Die ersuchte Behörde verfügt über eine Frist von 60 Tagen, um zu entscheiden, ob sie der Übertragung des Strafverfahrens zustimmt oder diese ablehnt. Lehnt sie die Übertragung des Verfahrens ab, muss sie dies begründen. Wird jedoch der Übertragung des Verfahrens zugestimmt, muss die ersuchende Behörde den Fall an die ersuchte Behörde des anderen Mitgliedstaats übertragen.

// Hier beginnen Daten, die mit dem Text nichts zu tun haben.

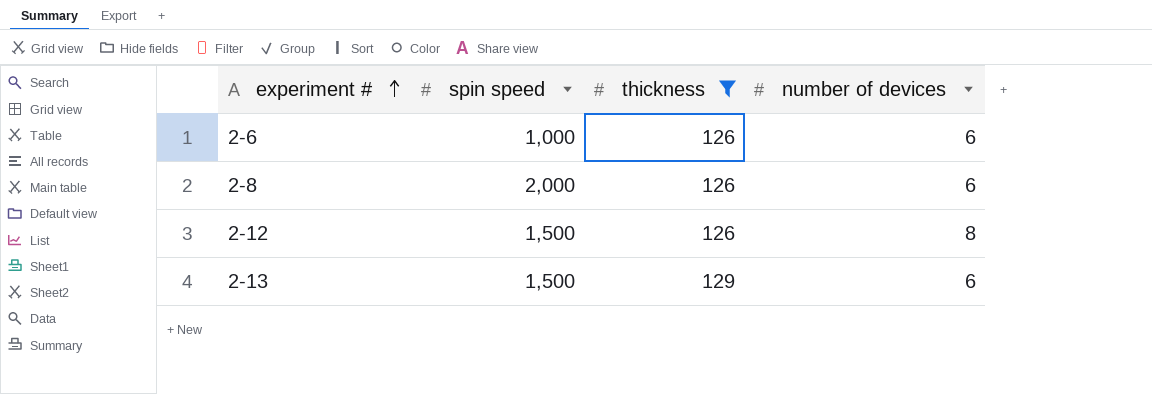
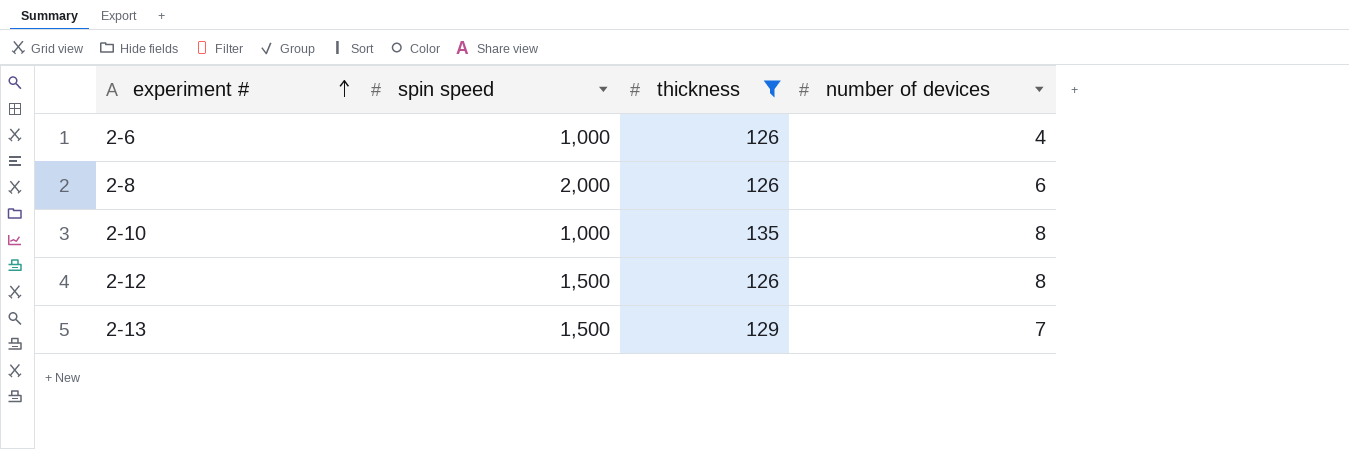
2-6 | number of devices: 6 -> 4
row 2-10: none -> 1,000 | 135 | 8
2-13 | number of devices: 6 -> 7

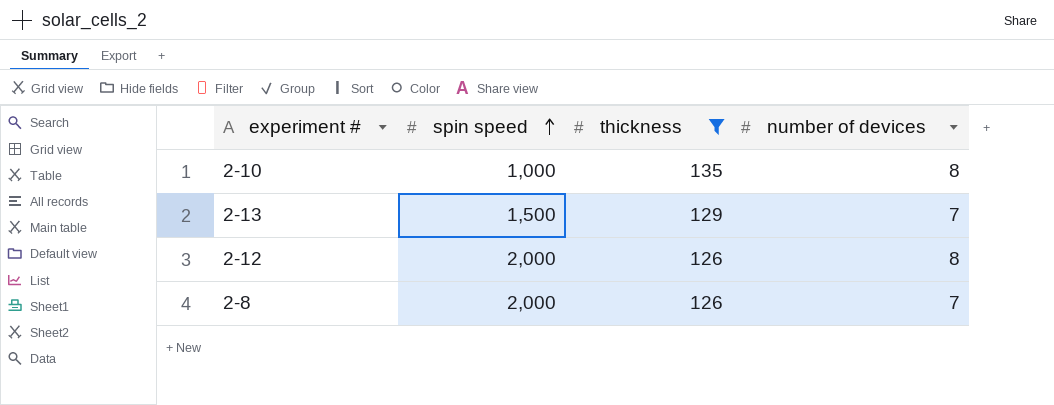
row order: experiment # ascending -> spin speed ascending
row 2-6: 1,000 | 126 | 4 -> none
2-12 | spin speed: 1,500 -> 2,000
2-8 | number of devices: 6 -> 7

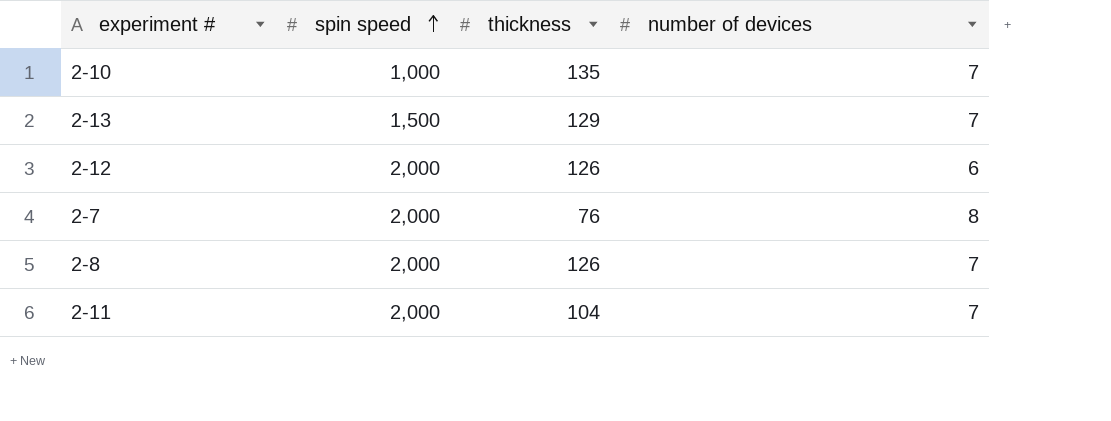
filter: thickness >= 126 -> none
2-10 | number of devices: 8 -> 7
2-12 | number of devices: 8 -> 6

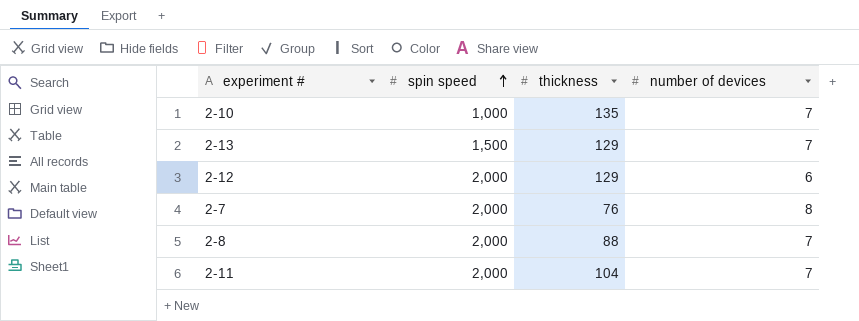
2-12 | thickness: 126 -> 129
2-8 | thickness: 126 -> 88

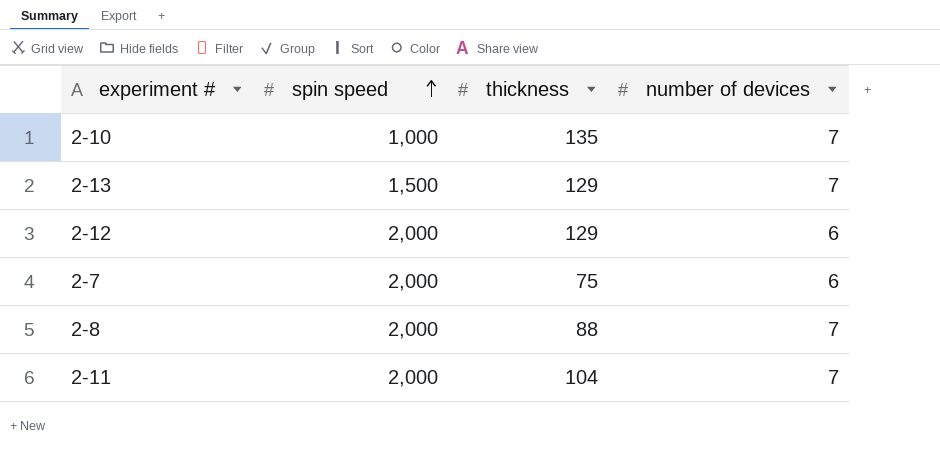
2-7 | thickness: 76 -> 75
2-7 | number of devices: 8 -> 6

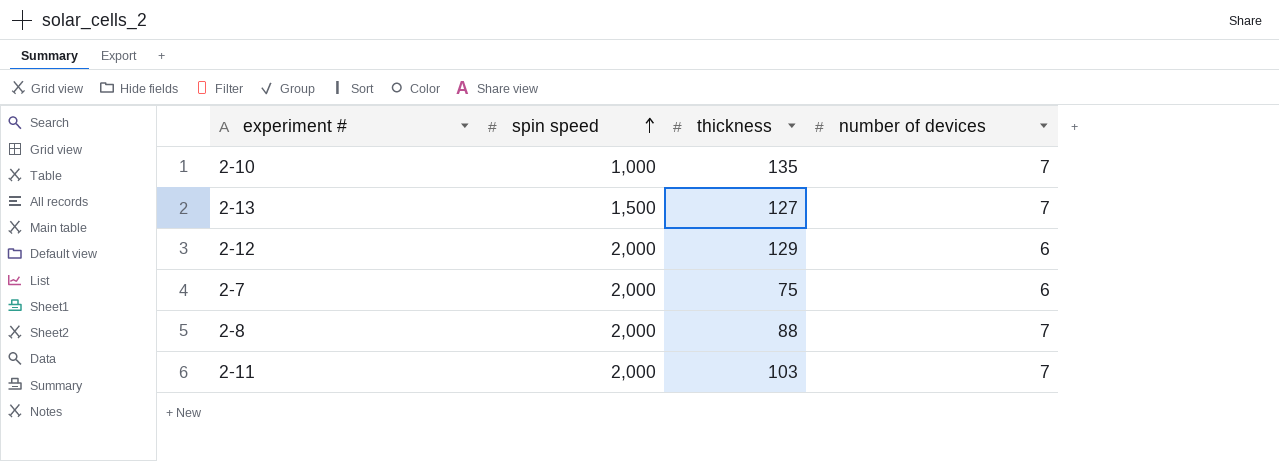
2-13 | thickness: 129 -> 127
2-11 | thickness: 104 -> 103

Verdächtige/Beschuldigte und Opfer haben im ersuchten Staat das Recht auf wirksame Rechtsbehelfe gegen die Entscheidung über die Zustimmung zur Übertragung des Strafverfahrens, wobei in bestimmten Fällen ein solcher Rechtsbehelf aufschiebende Wirkung in Bezug auf das Übertragungsverfahren hat.

Wie bestimmt sich die Strafe für eine Straftat nach der Übertragung eines Verfahrens zwischen EU-Mitgliedstaaten?

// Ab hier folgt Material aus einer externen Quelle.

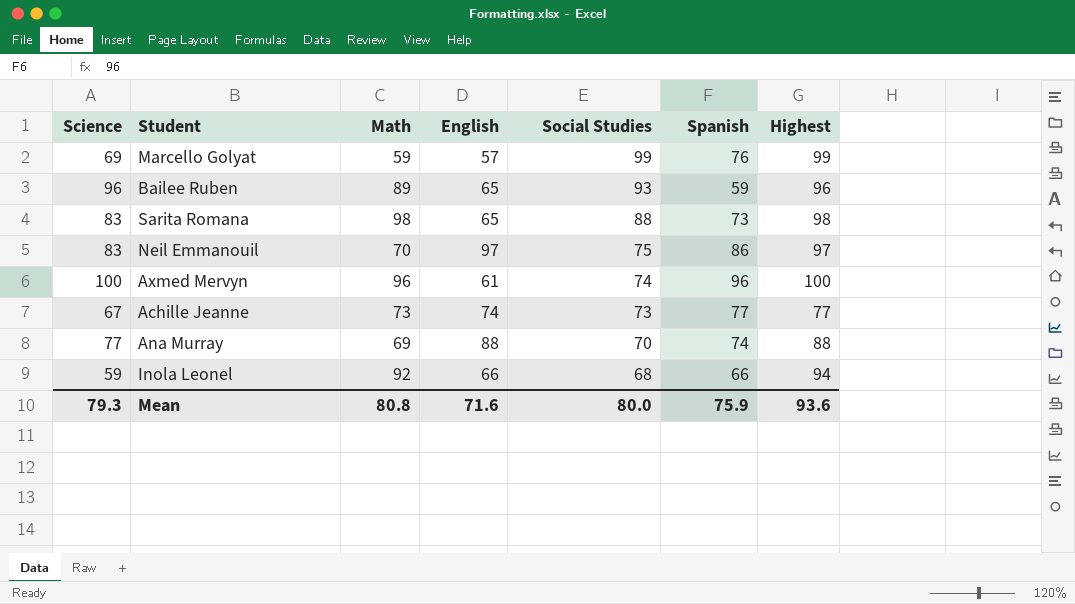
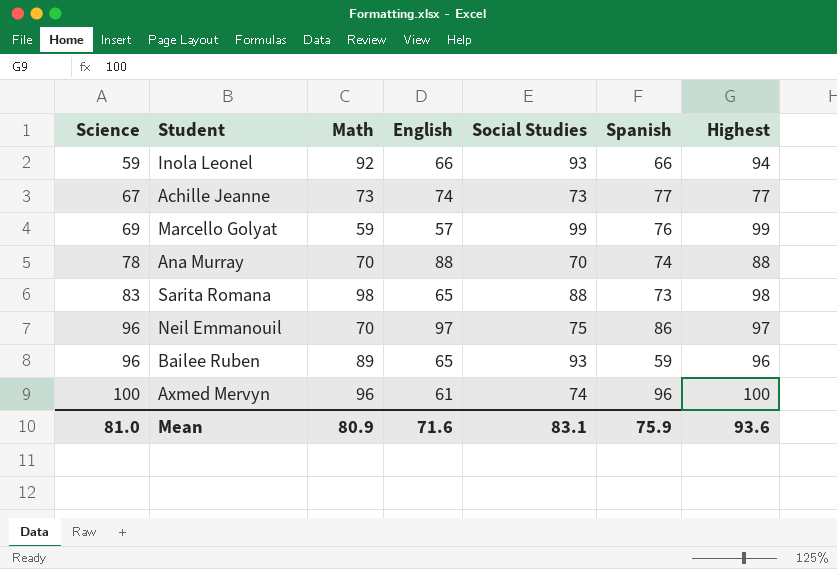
row order: Social Studies descending -> Science ascending
Inola Leonel | Social Studies: 68 -> 93
Ana Murray | Science: 77 -> 78
Ana Murray | Math: 69 -> 70
Neil Emmanouil | Science: 83 -> 96
Mean | Science: 79.3 -> 81.0
Mean | Math: 80.8 -> 80.9
Mean | Social Studies: 80.0 -> 83.1

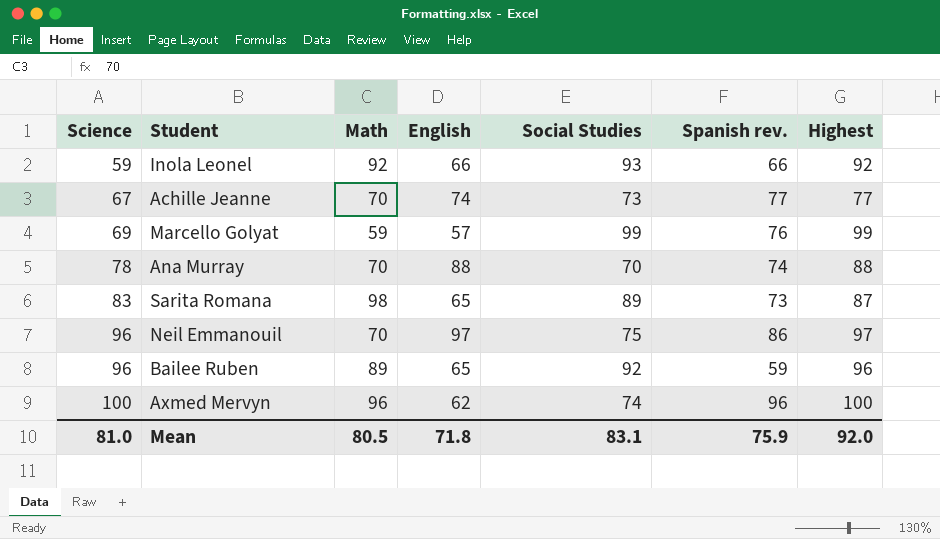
column name: Spanish -> Spanish rev.
Inola Leonel | Highest: 94 -> 92
Achille Jeanne | Math: 73 -> 70
Sarita Romana | Social Studies: 88 -> 89
Sarita Romana | Highest: 98 -> 87
Bailee Ruben | Social Studies: 93 -> 92
Axmed Mervyn | English: 61 -> 62
Mean | Math: 80.9 -> 80.5
Mean | English: 71.6 -> 71.8
Mean | Highest: 93.6 -> 92.0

Im Falle der Zustimmung zur Übertragung entscheiden die Behörden des ersuchten Staates, welche weiteren Maßnahmen im Einklang mit ihrem nationalen Recht zu ergreifen sind. Sie müssen die ersuchende Behörde über den Ausgang des übertragenen Verfahrens unterrichten. Die Strafe, die nach der Übertragung an den ersuchten Staat auf die Straftat anzuwenden ist, ist die im Recht des ersuchten Staates vorgesehene Strafe (sofern dieses Recht nicht etwas anderes bestimmt). Wurde die Straftat jedoch im Hoheitsgebiet des ersuchenden Staates begangen, so kann der ersuchte Staat die Anwendung der im Recht des ersuchenden Staates vorgesehenen Höchststrafe in Betracht ziehen. Die im Recht des ersuchenden Staates vorgesehene Höchststrafe sollte immer berücksichtigt werden, wenn die Zuständigkeit des ersuchten Staates ausschließlich auf dem gegenwärtigen Vorschlag beruht.